## What you will do
The required output is the line with "Version 1.21.1: 3" through the final line of the entries, each one exactly as it stands.

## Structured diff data

....

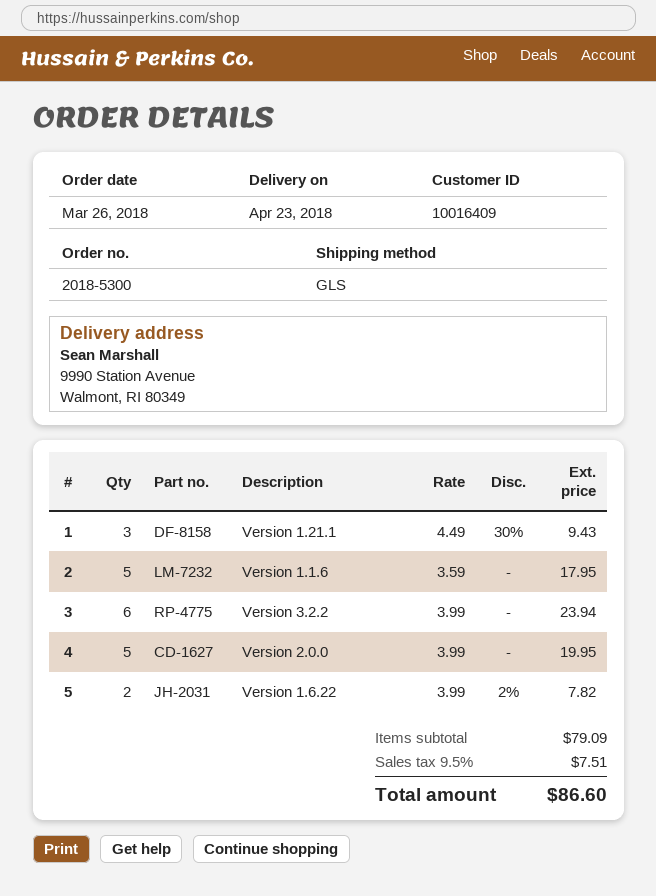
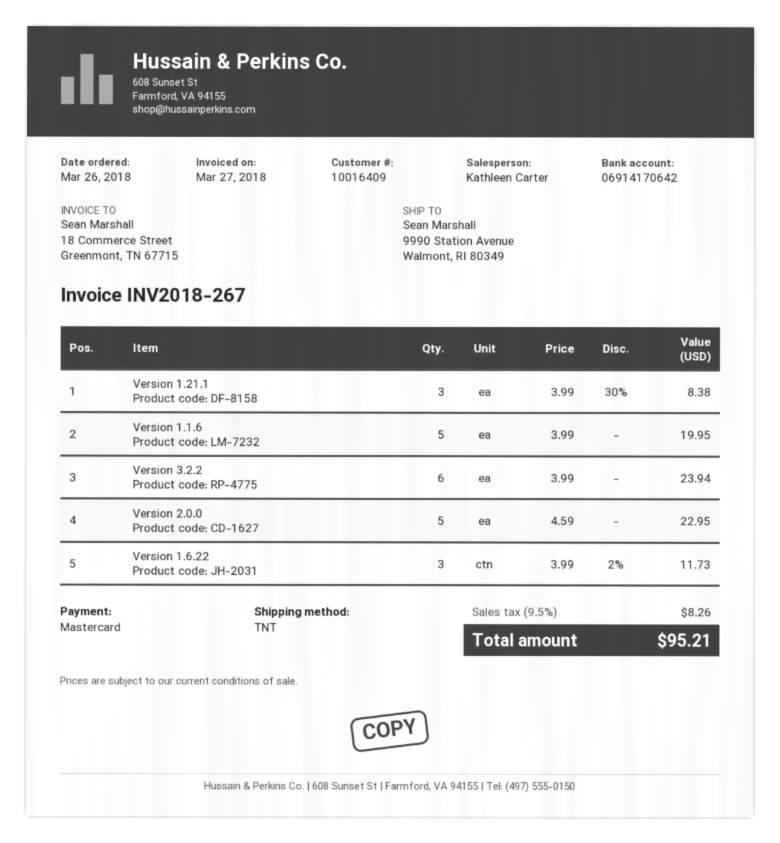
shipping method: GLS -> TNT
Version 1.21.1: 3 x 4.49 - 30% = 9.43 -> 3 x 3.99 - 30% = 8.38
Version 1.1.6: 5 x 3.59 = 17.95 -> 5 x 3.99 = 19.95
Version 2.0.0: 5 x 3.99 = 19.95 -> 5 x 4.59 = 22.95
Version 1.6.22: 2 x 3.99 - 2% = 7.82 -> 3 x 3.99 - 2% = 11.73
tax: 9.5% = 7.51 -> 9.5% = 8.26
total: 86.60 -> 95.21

....

## Solution to this task
Version 1.21.1: 3 x 4.49 - 30% = 9.43 -> 3 x 3.99 - 30% = 8.38
Version 1.1.6: 5 x 3.59 = 17.95 -> 5 x 3.99 = 19.95
Version 2.0.0: 5 x 3.99 = 19.95 -> 5 x 4.59 = 22.95
Version 1.6.22: 2 x 3.99 - 2% = 7.82 -> 3 x 3.99 - 2% = 11.73
tax: 9.5% = 7.51 -> 9.5% = 8.26
total: 86.60 -> 95.21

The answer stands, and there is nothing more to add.